Back at the campsite, a worrying situation was apparent. A young blonde German cyclist was pitching his bivouac just feet from our camper, his frame lean to the extreme, that his trousers were prevented from falling down by a piece of string. Being a very inquisitive person, I went and introduced myself, only to find to my horror that this young man had cycled from Germany and was on his way to INDIA!
‘I must be moving early tomorrow. I have to get through Turkey before it gets too cold and into Iran before it gets too hot.’
‘Why don’t you catch a bus?’ I asked. He wasn’t impressed with my idea, and rushed off to the toilet block for a well earned shower. We woke the following morning to find only a patch of flattened grass, where his bivouac had been. I worried about him and hoped that we would pass him somewhere on the road. Another strange character on the campsite, was Mad Max, a German who wasted little time informing us why our Sherpa wouldn’t make it to India.
‘You have no bumper, only a plastic one.’ He said kicking our standard Sherpa bumper with his big German feet. ‘There are so many cows in India, that you must have a strong bumper.’ He told us waiving his arms about for effect. ‘Pah! You only have single leaf suspension springs. They won’t last a day. Of course you must understand that the roads in India are very rough and springs break easily.’ He then stood back with arms folded and laughed. Mad Max, and his wife it seemed, had driven to India in their 30 year old Mercedes camper van 12 times. Their first drive was back in 1976, but this year they had only been as far as Iran. Mad Max didn’t like the Iranian’s restrictive rules and regulations, and warned us that we would be in for a tough time.
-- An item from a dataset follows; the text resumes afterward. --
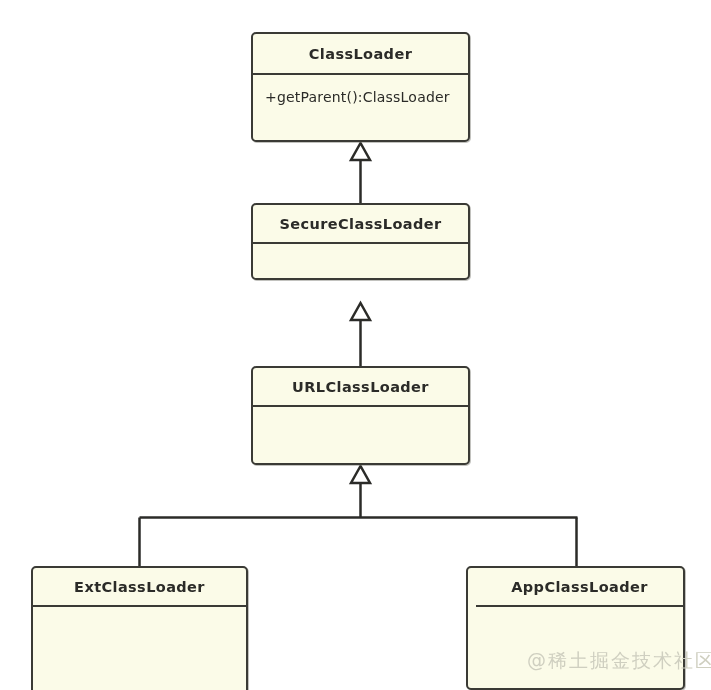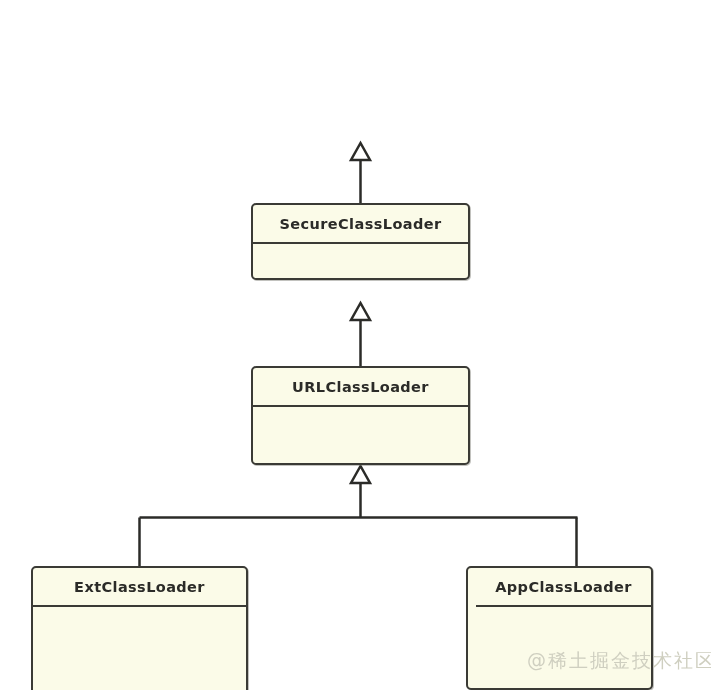"ClassLoader" div.uml-class { html: none -> <div> <div>ClassLoader</div> <div> <span>+getParent():ClassLoader</span> </div> </div> }
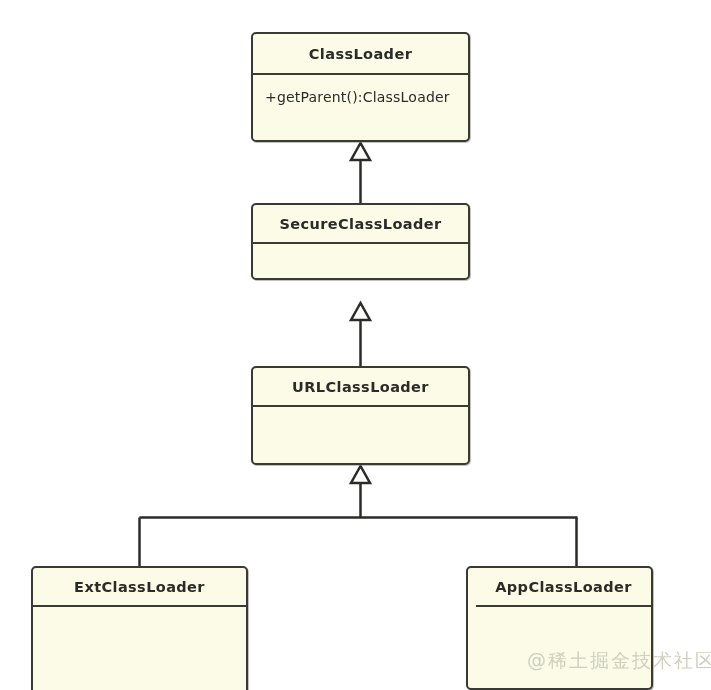"AppClassLoader" div.uml-class { width: 187px -> 219px }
‘Of course, when we started driving to India, there were no tourists, just travellers, who blended in and didn’t demand changes. Now the route is full of tourists, who have spoilted everything. Tourists are not travellers.’ Mad Max then gave us some maps and pointed to some good stopovers and which were the good roads in Pakistan and India. I took this as a compliment that we were indeed fellow travellers following the old hippie trail.
We visited all the major sights in Turkey, spending a full 6 weeks working our way around the stunning coast. One of our favourite sites was Ephesus, of which only a very small part has been excavated. Ephesus was an old Roman port city which was once Asia’s capital, and boasts an impressive library, theatre, market place, houses, fountains to name but a few. Walking through its cobbled streets, fires your imagination to times past.
It was in Turkey that I decided to write the names of the countries we had driven through on the side of the van. On seeing this list, the doorman at the gates of The Virgin Mary’s House, (said to be the final home of The Virgin Mary during her later years) asked of he could write on the side of our van.
‘I write “Viggin Mary House” he told us. I handed him a marker and watched him carefully write “Viggin Mary House.”
As he stood back and admired his work, he said ‘Ah, entrance now for you free.’ and waived us in.
I was beginning to understand that travelling was not about sight seeing, but meeting and learning from others, sharing their company and accepting their differences.